2. Here is what you need to do to get started

Once you have identified the primary goal of your app’s notifications, what problems they solve, how they can be useful for business and attractive for users, you may start your visual design.

List all the events that will be in your system, or if it is an existing product, analyze the existing events, categorize them and add new ones, if needed.

When your list is ready you need to come up with the logic of how the notification itself will be built on the backend. What data will come from where, what the notification will consist of. So to speak, make data design. As a rule, this should be one design that fits all types of events.

As an example:

[Event name] + [Area where] + [Action button]

If you have too many sources of notifications, there’s a possibility that this model can start looking a little cluttered. If there are similar types of notifications, you could group them together which would help to reduce repetition.

You should clearly understand the purpose of each notification in the system and consider cases when they are needed.

If you want to succeed with your design, start with analysis.

Here are some standard components of a notification.

3. Notification components:

  1. Anchor is a visual component on the architectural level. Note that anchors are not necessarily sources of notifications, but only the component where the notification displayed. An anchor could house notifications from multiple sources or just one.
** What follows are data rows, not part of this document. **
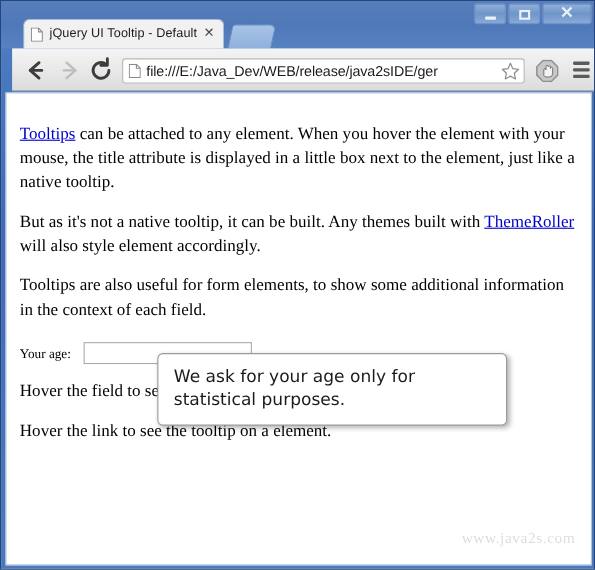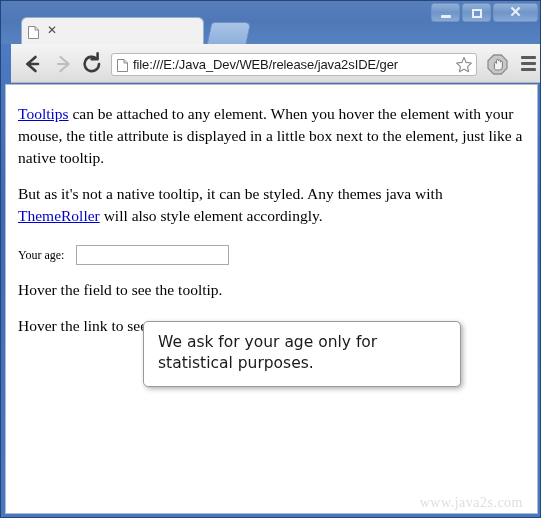--- a/index.html
+++ b/index.html
@@ -346,6 +346,7 @@
           <path d="M7 0.5 V4 H10.5" fill="none" stroke="#8a8a8a" stroke-width="1"></path>
         </svg>
       </span>
+      <span id="tab-title">jQuery UI Tooltip - Default</span>
       <span id="tab-close">✕</span>
     </div>
 

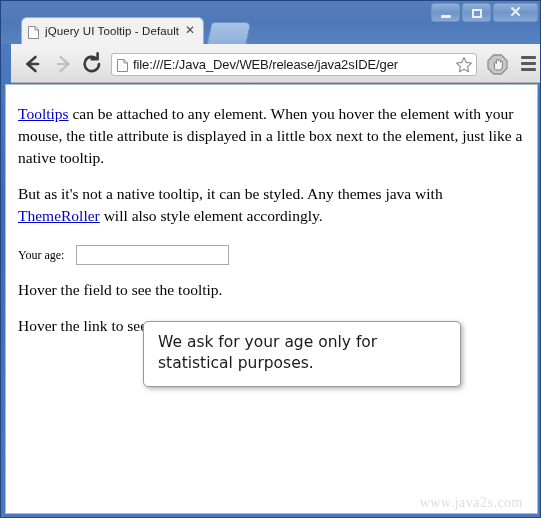--- a/index.html
+++ b/index.html
@@ -256,7 +256,7 @@
     font-family: "Liberation Serif", serif;
     font-size: 15.5px;
     color: #000000;
-    padding: 4px 12px;
+    padding: 12px 12px;
     box-sizing: border-box;
   }
   #page p {

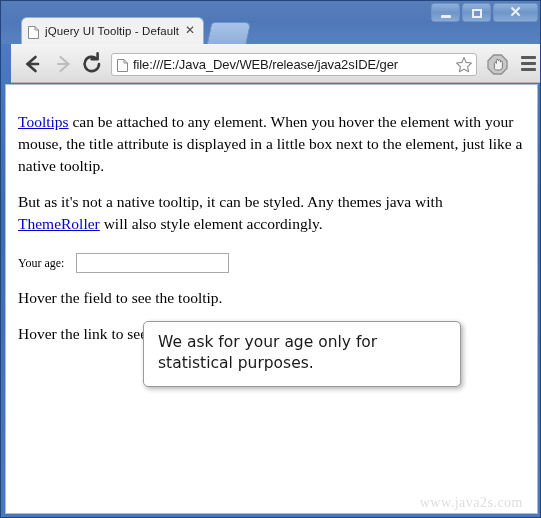--- a/index.html
+++ b/index.html
@@ -413,7 +413,7 @@
       </p>
 
       <p>
-        <span>But as it's not a native tooltip, it can be styled. Any themes java with </span><a href="#">ThemeRoller</a><span> will also style element accordingly.</span>
+        <span>But as it's not a native tooltip, it can be built. Any themes built with </span><a href="#">ThemeRoller</a><span> will also style element accordingly.</span>
       </p>
 
 

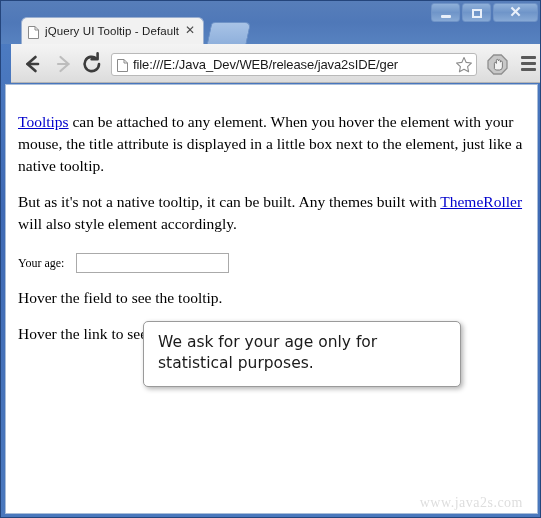--- a/index.html
+++ b/index.html
@@ -416,6 +416,7 @@
         <span>But as it's not a native tooltip, it can be built. Any themes built with </span><a href="#">ThemeRoller</a><span> will also style element accordingly.</span>
       </p>
 
+      <p>Tooltips are also useful for form elements, to show some additional information in the context of each field.</p>
 
       <div id="form-row">
         <label id="age-label">Your age:</label>

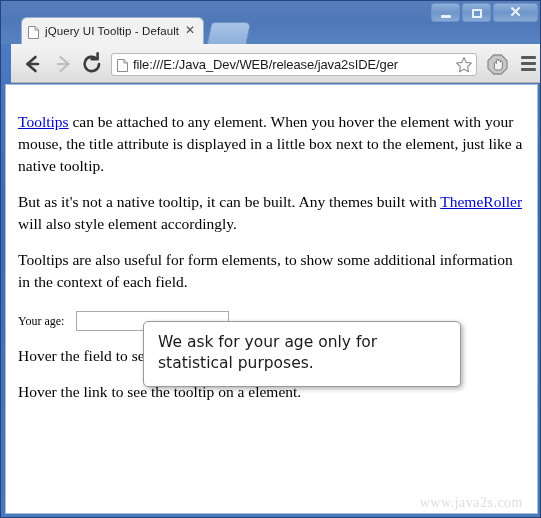--- a/index.html
+++ b/index.html
@@ -315,7 +315,7 @@
   #watermark {
     position: absolute;
     right: 14px;
-    bottom: 2px;
+    bottom: 14px;
     font-family: "Liberation Serif", serif;
     font-size: 14px;
     color: #dedede;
2. Notification indicators or counters can be as plain as a dot, or they can also have a count on it, which would show the number of unread notifications.

3. Event name. It is important that the event name differ visually from the rest of the content. Make it appealing when displayed. We have Subject — indicates ongoing (event), and after goes Description — explains what is going on.
If your description is truncated (has three dots in the end), this demands special logic.

4. Event Icon. Visualization easier to read than text. You can teach people to understand symbols without text, which will make work faster. Thus, it is better to categorize all notifications and assign them an icon.

5. Event Time. Explains when and what happened. In order to set the most convenient periods you need to know: When do customers most often use the application? During working hours? During the day? On the weekend? What time zone are they in?

6. Read/Unread Indicators. Distinguish read massages from the unread ones.
Options:
1. It is considered read after the list of notifications pops-up.
2. You need to click on action — read.
3. You need to follow the link.

7. Do not disturb mode. Turns off audible and visual notifications, but stores them in a general list. As a feature, you can also add a schedule setting, than it turns on and turns off itself. Notifications at the wrong time are worse than useless, because they annoy.

8. Action button. Open, skip, delete, view, etc. Thought out when it appears and what solutions it offers.

9. Hoover effects. A change of some element while you put a mouse arrow over it (Online tactility).
Don’t forget about hover effects.

4. Notification settings

You may not have them in simple application but you would better have it in order not to bother your users.

Notification settings may include the following features:
1. Email notifications setting.
2. Setting of push notifications on your phone and browser.
3. Function “Do not receive notifications on my phone while I am on web”.
4. Setting of the time interval
5. Setting of the notification type

And many other, depends on your product

5. Push notifications

Push notifications in the browser — if your browser is open, a link to your application is opened in it, the user can receive notifications from other web pages. Push notifications are displayed in the upper right corner; may look different depending on the browser. May contain image, caption, text and navigation or skip button.

Push notifications are generated at the frontend and are transmitted to the browser.

The image in push notifications is always the same regardless of the event. Usually it is the application logo or image visually linked to your web page. The design of the push notifications can vary depending on the version of the browser. When developing a design, you should include it into your layout for the information of front-workers.